It was pretty awesome. Katy skipped school along with about 90% of the students (it was excused) and she and Heath drove to Lavonia, Ga., which was in the path of totality. Heath started weeks or maybe months ago planning for this. He ordered nice plastic viewing glasses online and each pair came with two paper pair was well. So between the three of us we had nine pair. We could have been making some money! He didn’t want to go to Helen or Rabun, both in Georgia, as it seemed that was where “everyone” was going. Lavonia seemed to be a good choice that wouldn’t be as totally jam-packed.
I stayed at home, did a few things around the house and watched in the cul-de-sac.
They left about 9:15 this morning, traffic was already backing up and Heath said they drove about 20 mph the whole way except for the couple of times he put the car in park. They made it in plenty of time, though, and found a spot to park along a street in what Katy called “the science area” and Heath called “the nerd area”. Someone had a telescope and was reflecting the eclipse onto a white board. Katy said they saw some sun spots, too.
There was quite a bit activity. Katy said there were a few vendors, including 25-cent Popsicles and some art. Katy bought a thing with feet and a necklace made of pottery and glass. There was a high school band raising money for a trip to New York.
When the eclipse started they alternated between looking with the glasses, looking at the telescope and keeping track on an app Heath had installed. He was announcing the moon’s location as it crossed the US so people get kept asking him “where is it now”. The app also told them when it was safe to take off their glasses and look so they did that and saw it when it was at 100%. Katy said she saw the street lights come on.
They made friends with a couple of families from Swanee, not terribly far from us, and with the telescope guy. They stood under the hatchback of the Highlander and had peanut butter and jelly sandwiches, Sun Chips and Moon Pie Bites (the best I could do) for lunch.
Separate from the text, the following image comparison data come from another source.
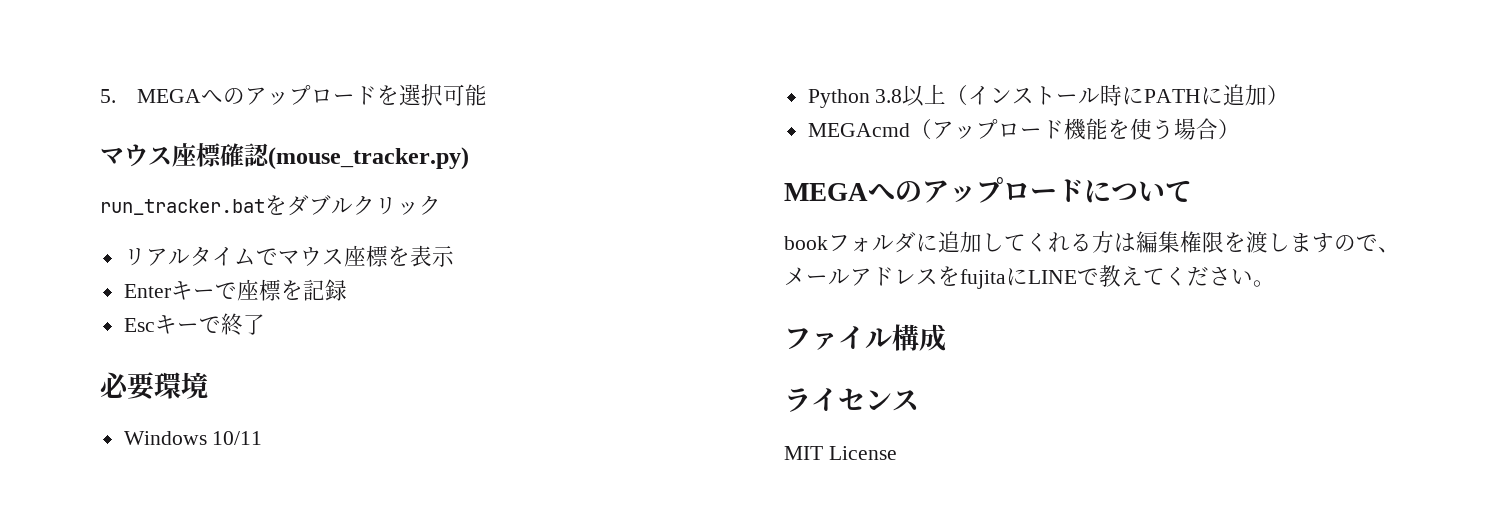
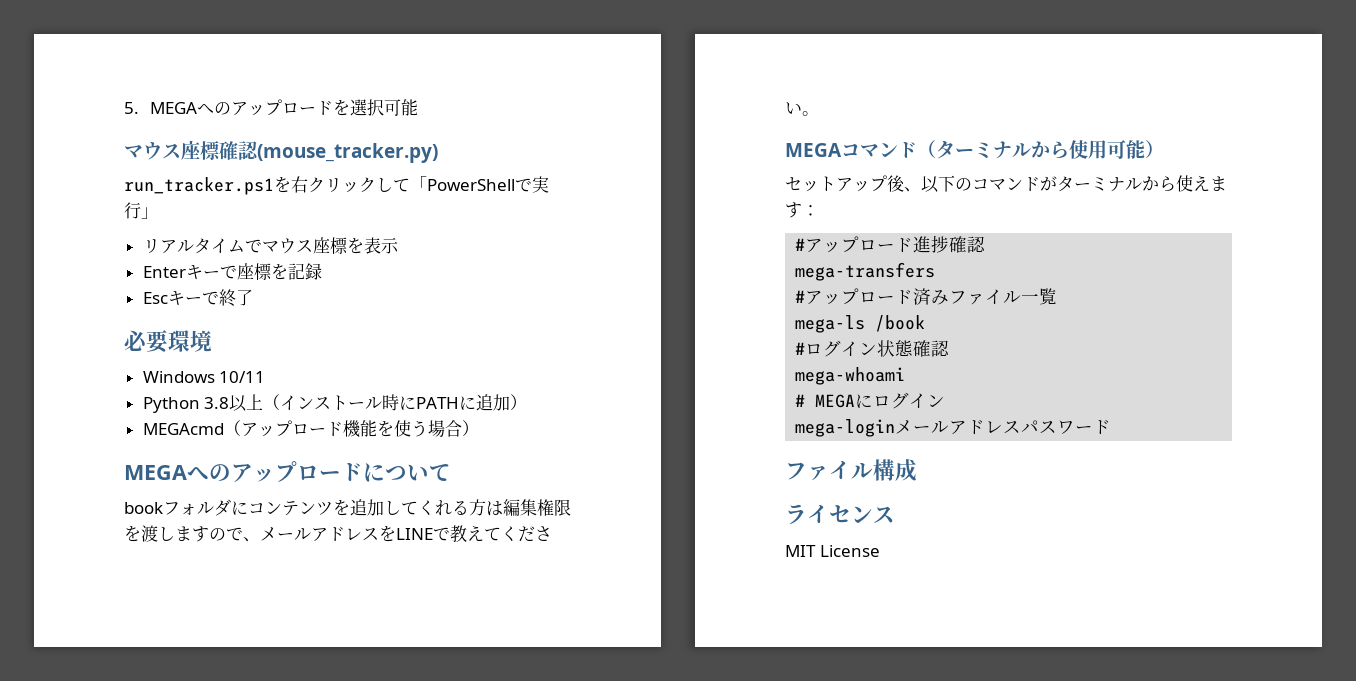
- run_tracker.batをダブルクリック
+ run_tracker.ps1を右クリックして「PowerShellで実行」
- bookフォルダに追加してくれる方は編集権限を渡しますので、メールアドレスをfujitaにLINEで教えてください。
+ bookフォルダにコンテンツを追加してくれる方は編集権限を渡しますので、メールアドレスをLINEで教えてください。
+ MEGAコマンド（ターミナルから使用可能）
+ セットアップ後、以下のコマンドがターミナルから使えます：
+ #アップロード進捗確認
+ mega-transfers
+ #アップロード済みファイル一覧
+ mega-ls /book
+ #ログイン状態確認
+ mega-whoami
+ # MEGAにログイン
+ mega-loginメールアドレスパスワード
They headed back about 3, figuring they didn’t need to watch it in reverse. Katy texted me to say it was nothing but brake lights but then they realized there had been a wreck and once they got past that, it was smooth sailing.
Meanwhile, in the cul-de-sac. I took my chair and glasses out about 2:20. My next-door neighbor Nora pulled up and she had made a pinhole viewer but didn’t have any glasses. I told her there were some paper glasses on my kitchen table if she wanted to get them. She got those and then got her son to come and watched. He watched for a couple of minutes and then went back in. Another neighbor, Jonathan, came out and watched with us and was able to get a photo. He got his mom and she came out and took a look. I didn’t ever see her but I heard her say “wow!”.
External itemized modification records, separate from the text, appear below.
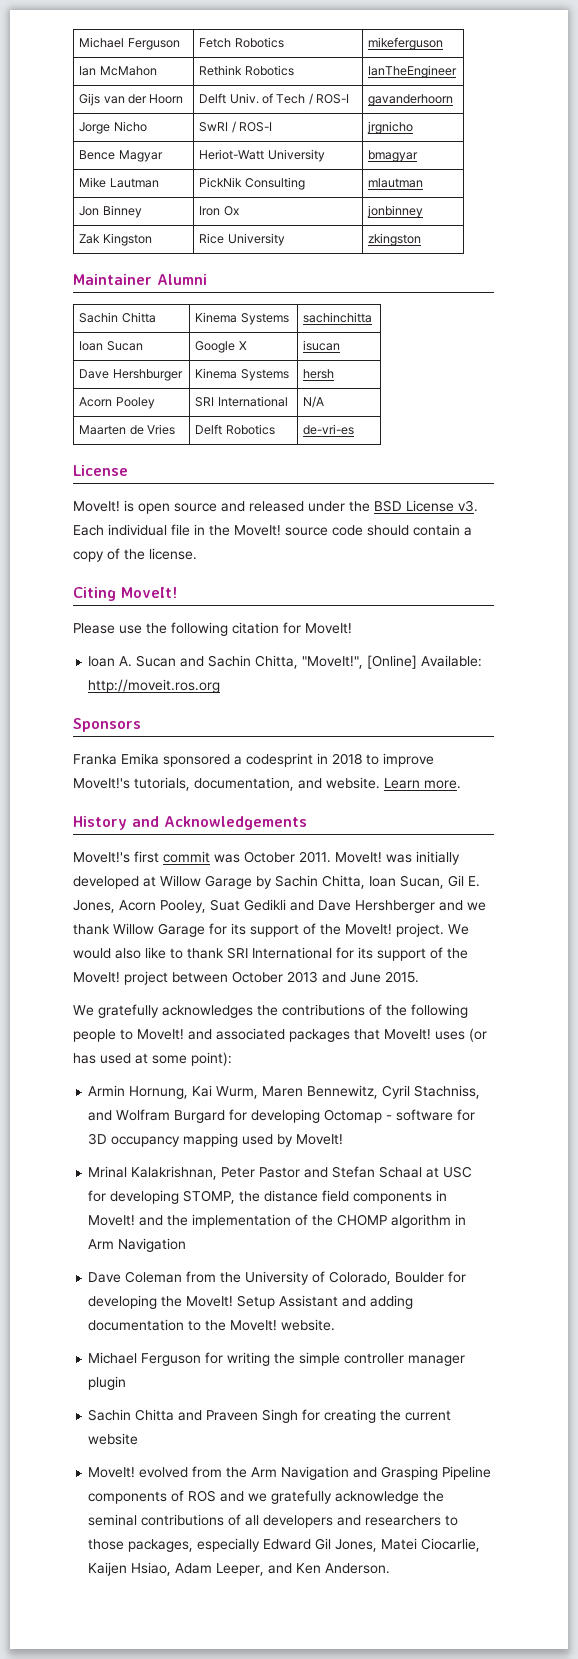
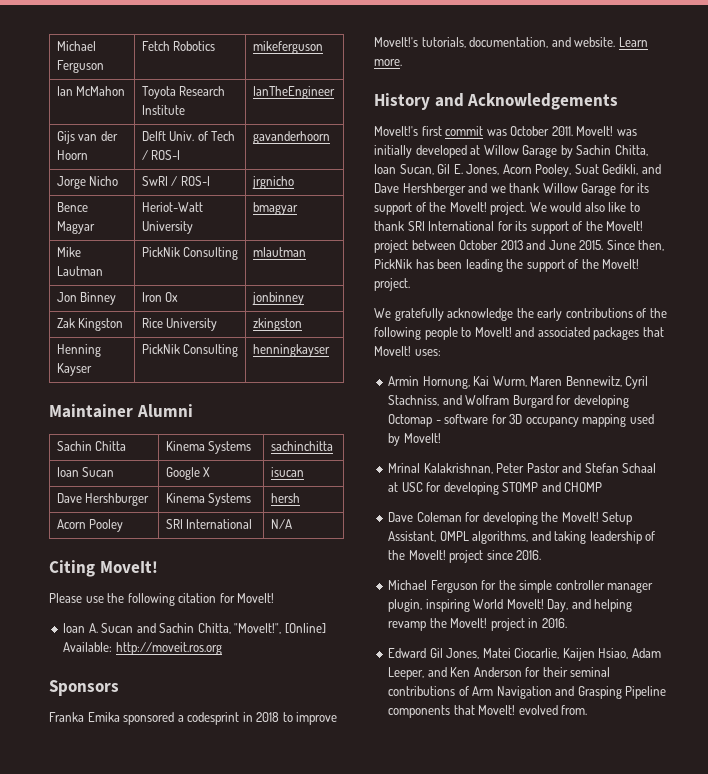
- Ian McMahon | Rethink Robotics | IanTheEngineer
+ Ian McMahon | Toyota Research Institute | IanTheEngineer
+ Henning Kayser | PickNik Consulting | henningkayser
- Maarten de Vries | Delft Robotics | de-vri-es
- License
- MoveIt! is open source and released under the BSD License v3. Each individual file in the MoveIt! source code should contain a copy of the license.
- MoveIt! was initially developed at Willow Garage by Sachin Chitta, Ioan Sucan, Gil E. Jones, Acorn Pooley, Suat Gedikli and Dave Hershberger and we thank Willow Garage for its support of the MoveIt! project.
+ MoveIt! was initially developed at Willow Garage by Sachin Chitta, Ioan Sucan, Gil E. Jones, Acorn Pooley, Suat Gedikli, and Dave Hershberger and we thank Willow Garage for its support of the MoveIt! project.
+ Since then, PickNik has been leading the support of the MoveIt! project.
- We gratefully acknowledges the contributions of the following people to MoveIt! and associated packages that MoveIt! uses (or has used at some point):
+ We gratefully acknowledge the early contributions of the following people to MoveIt! and associated packages that MoveIt! uses:
- Mrinal Kalakrishnan, Peter Pastor and Stefan Schaal at USC for developing STOMP, the distance field components in MoveIt! and the implementation of the CHOMP algorithm in Arm Navigation
- Dave Coleman from the University of Colorado, Boulder for developing the MoveIt!
+ Mrinal Kalakrishnan, Peter Pastor and Stefan Schaal at USC for developing STOMP and CHOMP
+ Dave Coleman for developing the MoveIt!
- Setup Assistant and adding documentation to the MoveIt! website.
+ Setup Assistant, OMPL algorithms, and taking leadership of the MoveIt! project since 2016.
- Michael Ferguson for writing the simple controller manager plugin
- Sachin Chitta and Praveen Singh for creating the current website
- MoveIt! evolved from the Arm Navigation and Grasping Pipeline components of ROS and we gratefully acknowledge the seminal contributions of all developers and researchers to those packages, especially Edward Gil Jones, Matei Ciocarlie, Kaijen Hsiao, Adam Leeper, and Ken Anderson.
+ Michael Ferguson for the simple controller manager plugin, inspiring World MoveIt! Day, and helping revamp the MoveIt! project in 2016.
+ Edward Gil Jones, Matei Ciocarlie, Kaijen Hsiao, Adam Leeper, and Ken Anderson for their seminal contributions of Arm Navigation and Grasping Pipeline components that MoveIt! evolved from.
Jonathan was able to get a cellphone shot with one of the paper glasses over his camera. It was more impressive in real life.
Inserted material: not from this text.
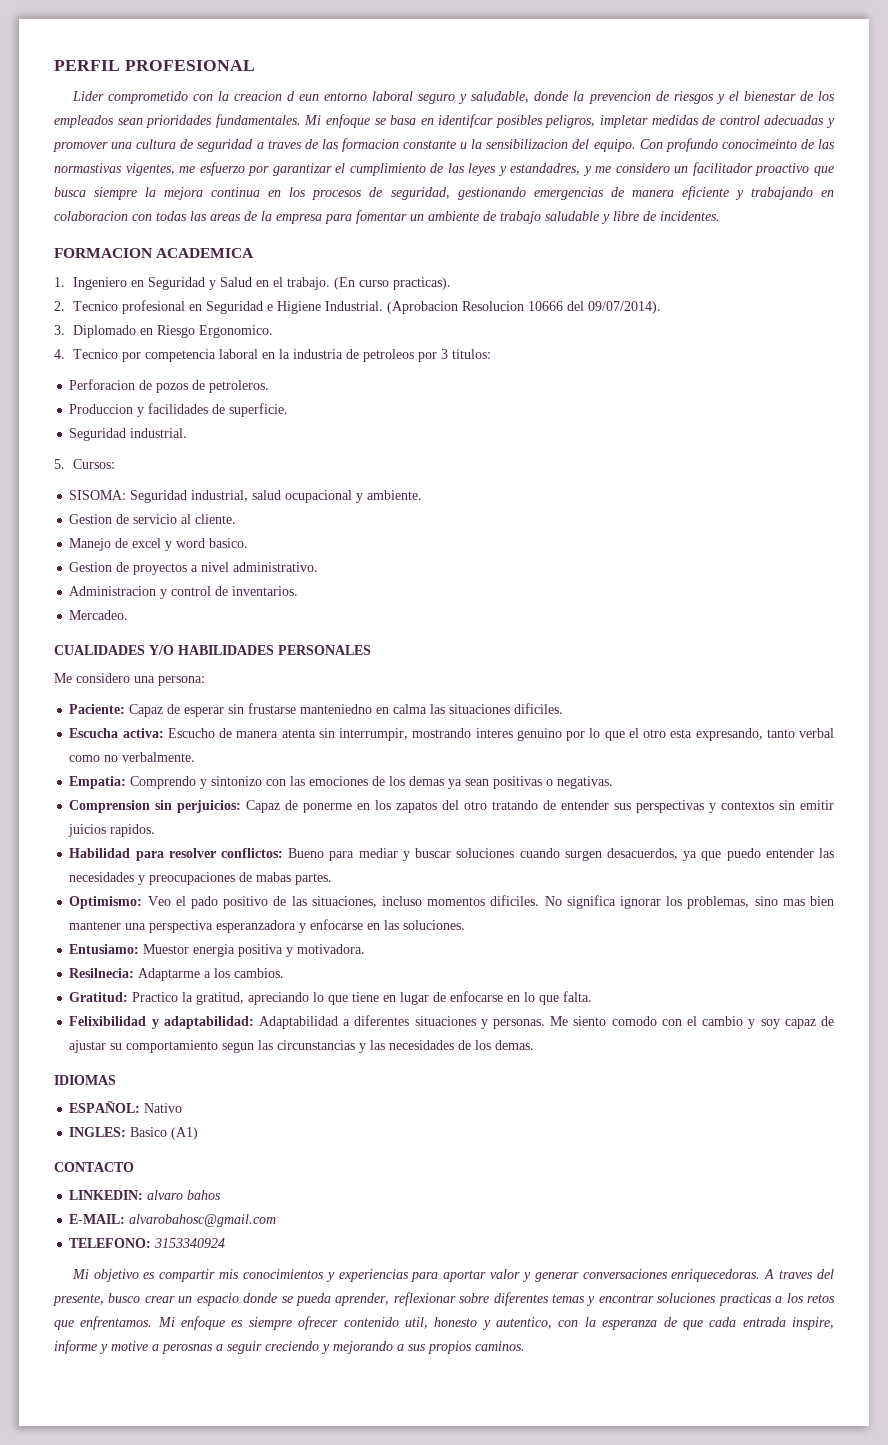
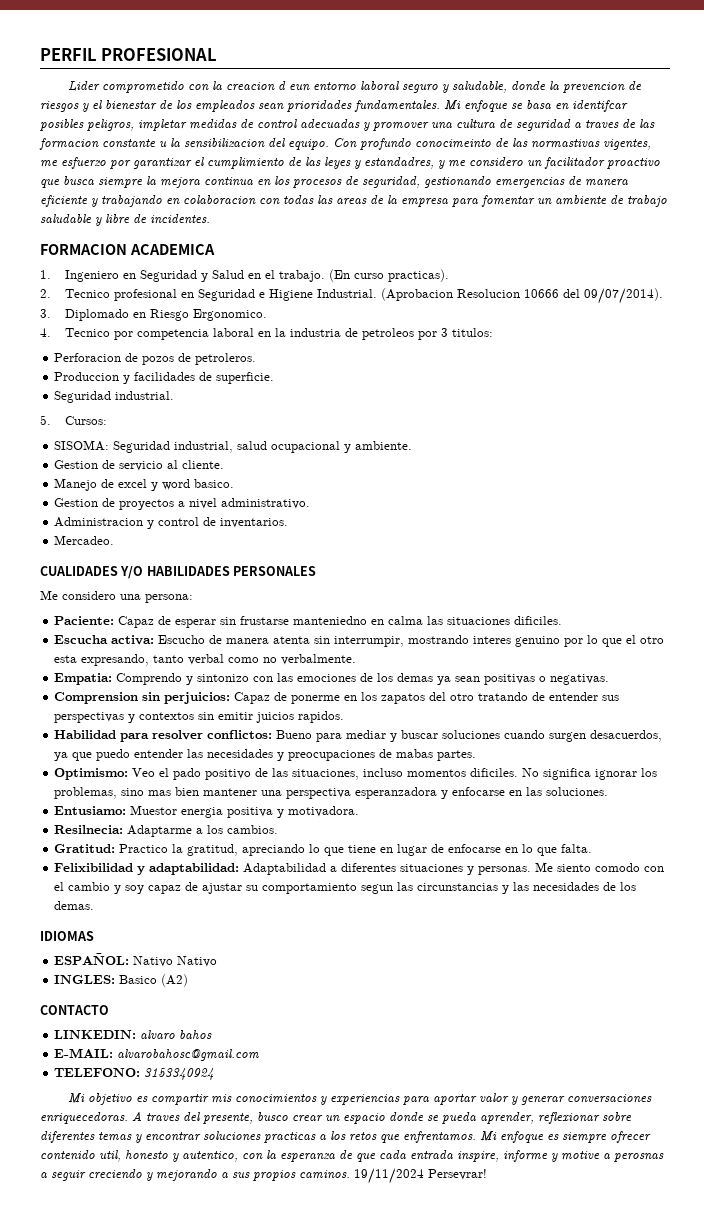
- ESPAÑOL: Nativo
+ ESPAÑOL: Nativo Nativo
- INGLES: Basico (A1)
+ INGLES: Basico (A2)
+ 19/11/2024 Persevrar!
Jonathan finally went inside but Nora and I were determined to stay out until the moon was completely across the sun. It took forever and got hot! We were at 98.2% totality and when the moon was almost completely over the sun it didn’t get dark but it was definitely not as light. No crickets and I didn’t hear anything out of the chickens. It was quite a bit cooler and actually really nice. Two neighborhood boys (Jonathan’s nephews) came home from school about 3:30 and I asked if they wanted to look. The fifth grader said “it’s over!” and I said “no, come look”. Nora gave him her glasses and he took a look. I put a pair on the third-grader who said “I don’t see anything”. Because he was pointed off to the side and looking directly at a tree. I got him looking in the right direction. So I’m glad we had those extra glasses.
We had clear weather but at one point some clouds went in front of the sun and you could see the shadows and it was really neat.
And in Metropolis, Ill., Superman was seen wearing eclipse glasses.